A massive Capital One data breach has released sensitive information impacting more than 100 million people in the US and 6 million Canadians.
On July 29, the FBI arrested Paige A. Thompson, accusing her of downloading almost 30 GB of credit application data from a rented cloud server. The data included roughly 80,000 bank account numbers, 140,000 Social Security numbers, and one million Social Insurance Numbers from Canadian Capital One customers.
Thompson was implicated as the culprit after her name was publicly listed on a GitHub page connected to the attack. Capital One also connected an IP address associated with the attack to the virtual private network (VPN) services to Thompson. It is believed that Thompson used web app firewall credentials to obtain privilege escalation to access the information.
Capital One received an email linking to Thompson’s GitHub page claiming the company had been hacked. Under further examination, a file timestamped April 21, 2019, made it apparent the data was stolen after accessing a server through a misconfigured firewall.
The theft was an insider attack
Considered an insider threat as she was employed by the web hosting company involved in the breach, Thompson used web app firewall credentials to obtain privilege escalation to access the information, according to court documents released by the FBI. Her GitHub page includes her CV, which cites her most recent work experience as a systems engineer for AWS from May 2015 to September 2016.

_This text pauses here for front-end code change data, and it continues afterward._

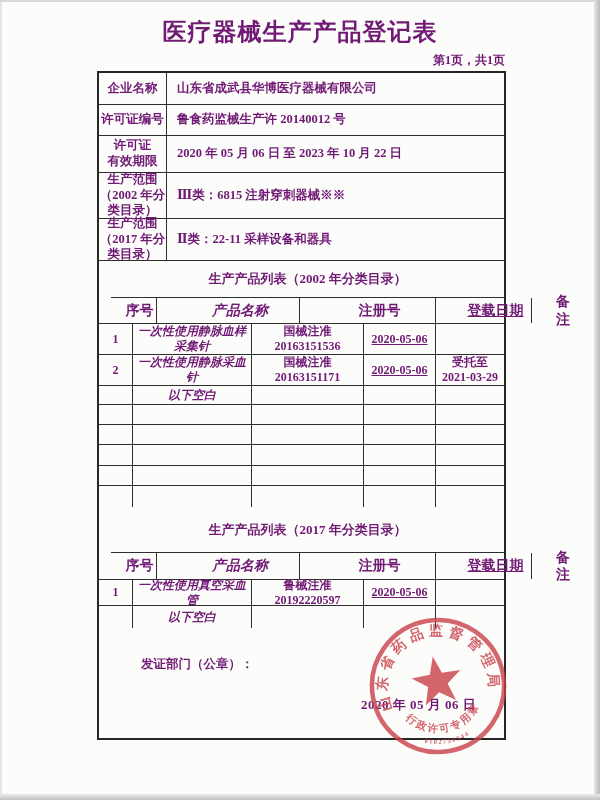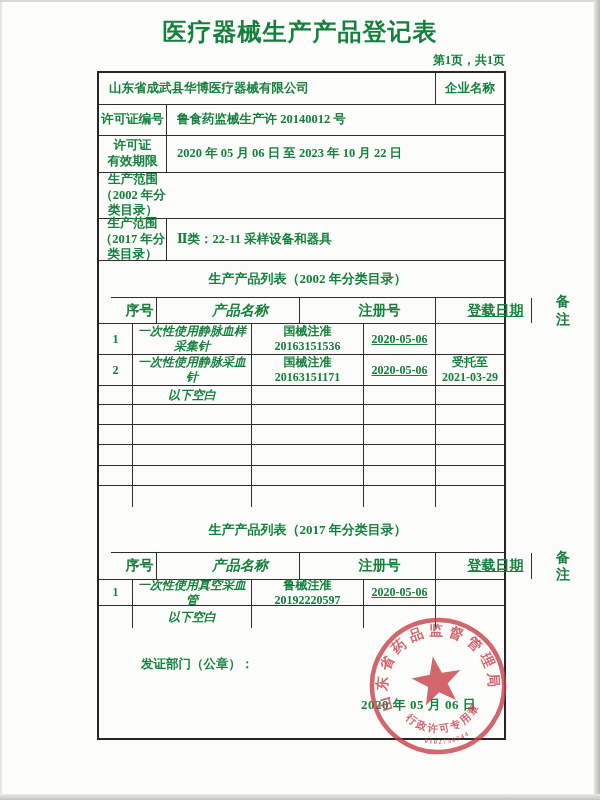"医疗器械生产产品登记表" .paper { color: #15803d -> #701a75 }
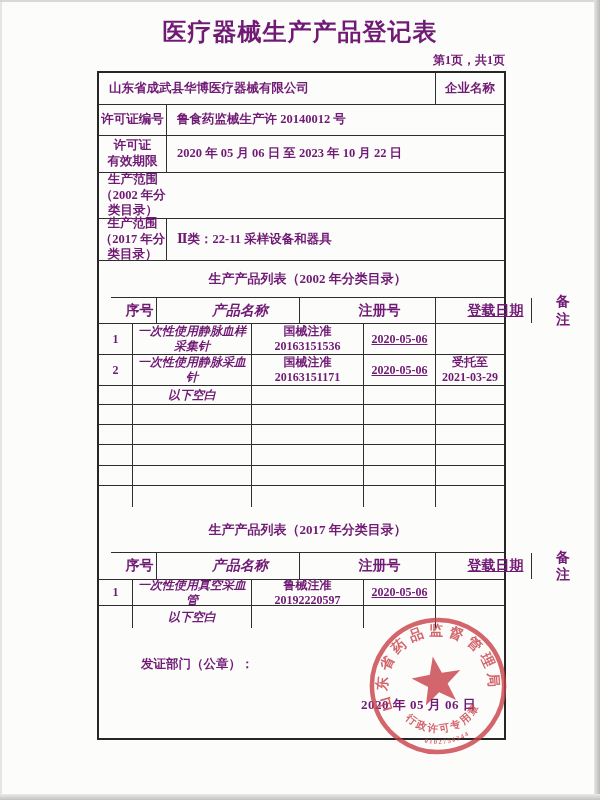"山东省成武县华博医疗器械有限公司" div.cell { order: before "企业名称" -> after "企业名称" }
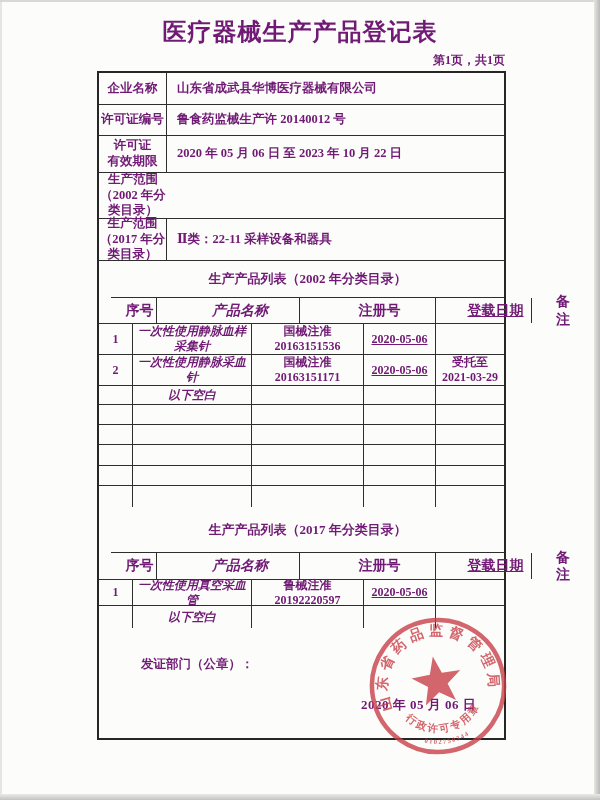"Ⅲ类：6815 注射穿刺器械※※" div.cell { html: none -> <div>Ⅲ类：6815 注射穿刺器械※※</div> }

The FBI claims Thompson used a Meetup group that was visible to the public to encourage others to join a Slack channel named “Netcrave Communications.” Brian Krebs, one of the most widely respective security experts in the field, gained access to the channel.
“One of the more interesting posts by Erratic [Thompson] on the Slack channel is a June 27 comment listing various databases she found by hacking into improperly secured Amazon cloud instances,” Krebs wrote.
A Twitter account is believed to be associated with Thompson under the name “ᗴᖇᖇᗩ丅Ꭵᑕ” (@0xA3A97B6C). The account showed tweets from within the past 90 days also describing databases she found by hacking into AWS cloud instances.
Image via KrebsOnSecurity
In addition to a number of cybercrimes, Erratic also frequently posted descriptions of struggling with depression, unemployment, and gender identity.
It’s not believed her intentions were to make money from the hack, but it’s highly likely some individuals connected to Thompson were motivated by profit.
Unanswered questions
It is still unknown which additional databases or systems Thompson gained access to.
One circulating Slack post implies Thompson may have hacked into a number of systems. The screenshot lists additional files and mentions a number of suspicious tape archive files, some of which include the names of other large companies.
Image via KrebsOnSecurity
In another post on Slack, Thompson calls out the Infoblox file specifically, noting it contained more than 500 Docker containers. A few other comments depict Thompson as unsure of what to do with the data she had uncovered.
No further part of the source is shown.